If you are not from the Columbus area your input into this debate is even more vital. The only way to peacably force this type of radical coup de theatre is for outsiders to weigh in on this discussion as a way to generate political pressure from without. My work is to try and generate political pressure within. Only when external and internal pressures combine will a collapse of the power dynamic occur. Getting a nonlocal community to converge on a localized issue is an integral component of the tipping point. Once the tipping point occurs, the new paradigm will emerge. At which point the new paradigm institutional model becomes replicated in cities across the country. So what may initially seem like a local event has the potential to affect nonlocal change, thus eventually bringing change to your community as well. This level of social alchemy has been well researched, but I need your help to pull it off. Give birth to the dream. www.GiveBirthToTheDream.com

Comment by Darren Thomas Grundey on December 5, 2012 at 2:53am

Thanks all for the replies... you have  given me some great resources to look into. Passing along some more details on my work. Very interested to hear your critiques. This proposal is a key to the tipping point.
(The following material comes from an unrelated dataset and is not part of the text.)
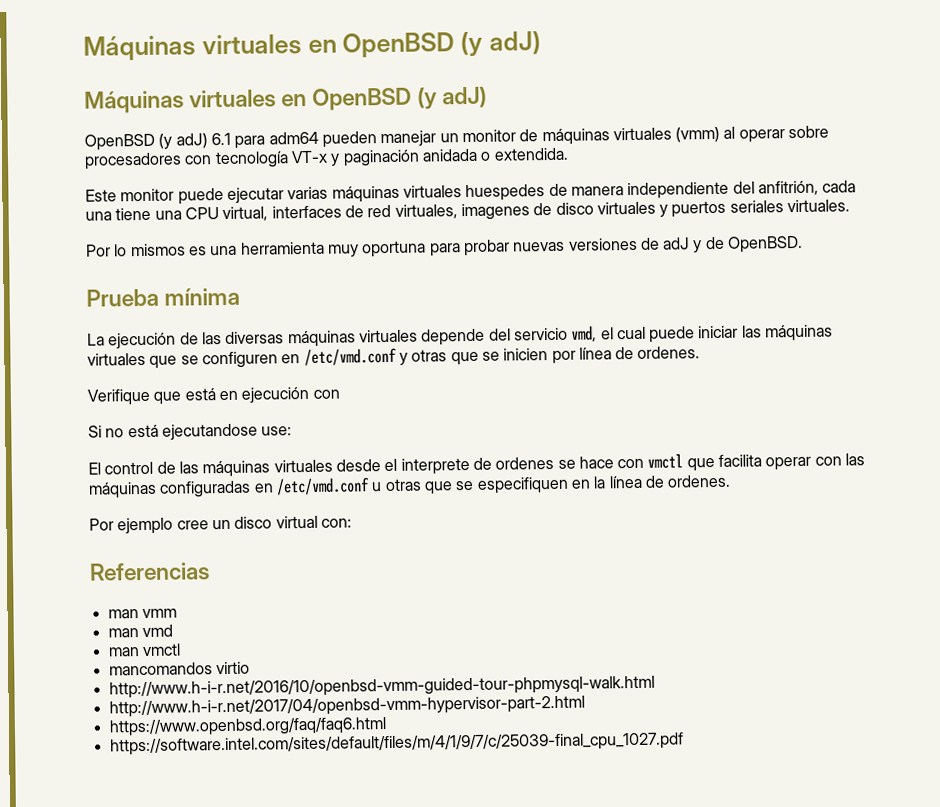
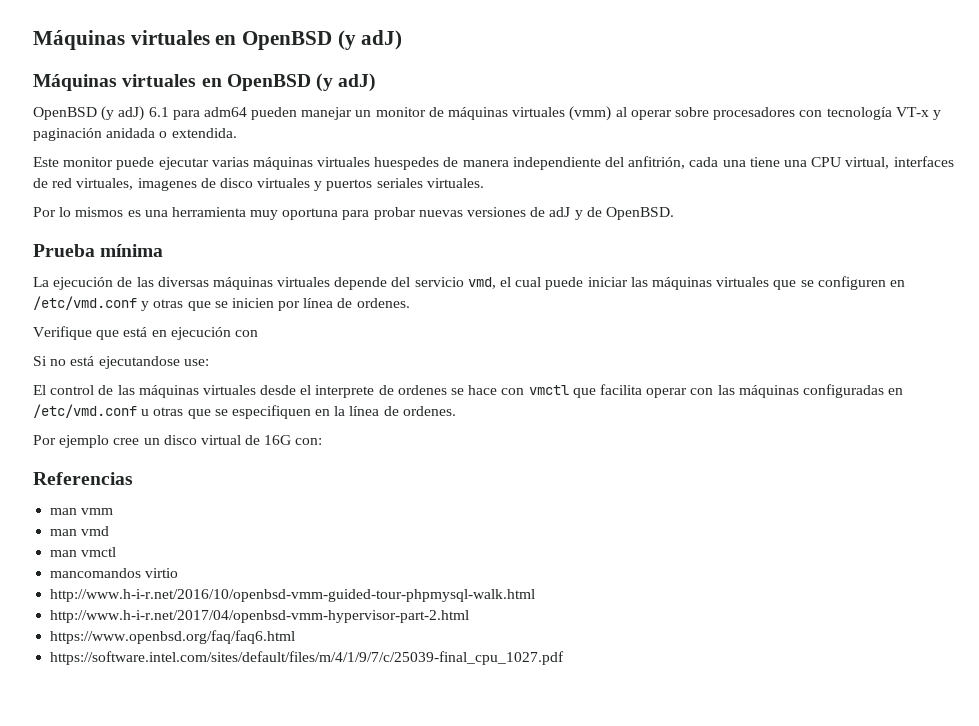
(318, 522) none -> [245,435,292,445] de 16G

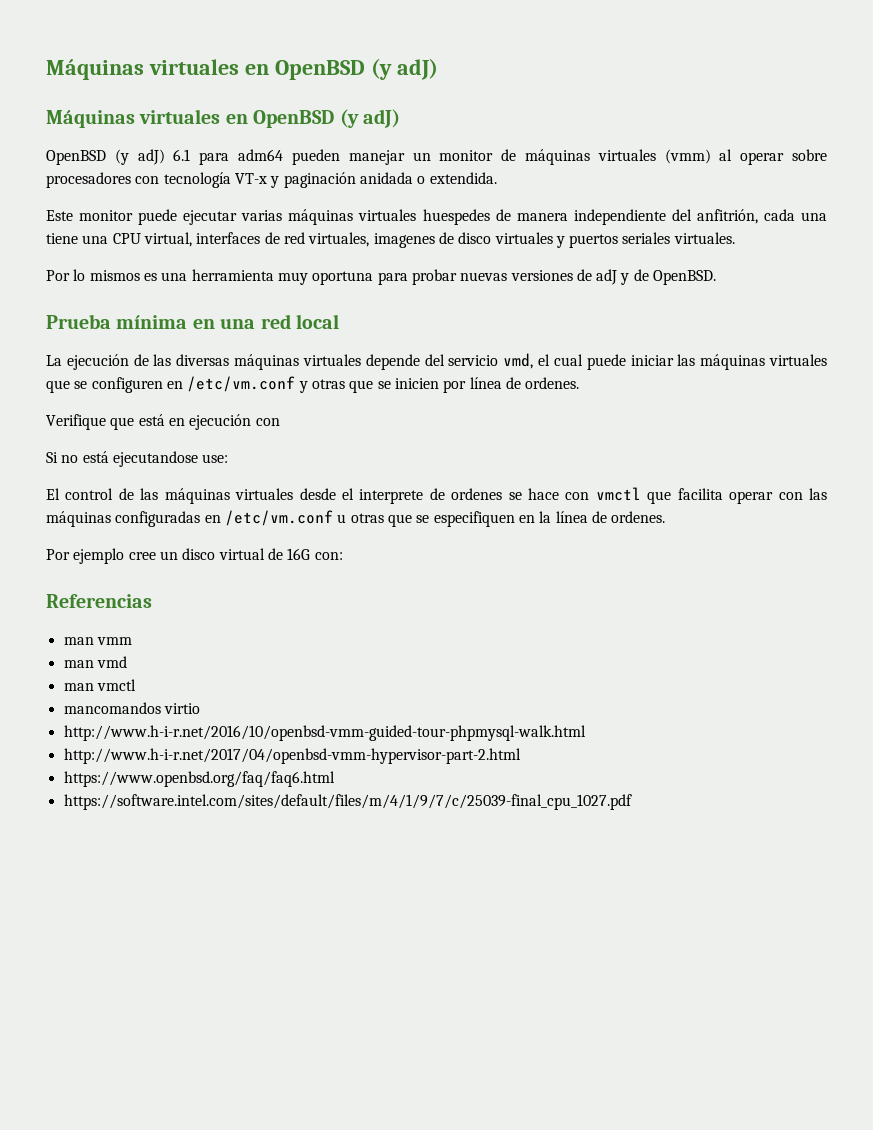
(164, 250) none -> [192,314,339,329] en una red local
[33,296,137,310] /etc/vmd.conf -> [187,376,296,392] /etc/vm.conf
[33,404,137,418] /etc/vmd.conf -> [224,510,333,526] /etc/vm.conf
Commons development proposal: The "HUB" Stadium

The “HUB” Stadium smART Complex

 

The next evolution of the museum experience.

 

Combines the refined ambience of an art museum, the intellectual stimulation of a contemporary art center, the functionality of a library, the utility of a university and the convenience of a mall into one “Superchapel of Creativity,” one Creative Class “HUB.”

 

Involves the synthetic integration of Columbus’ three main cultural arts institutions, namely…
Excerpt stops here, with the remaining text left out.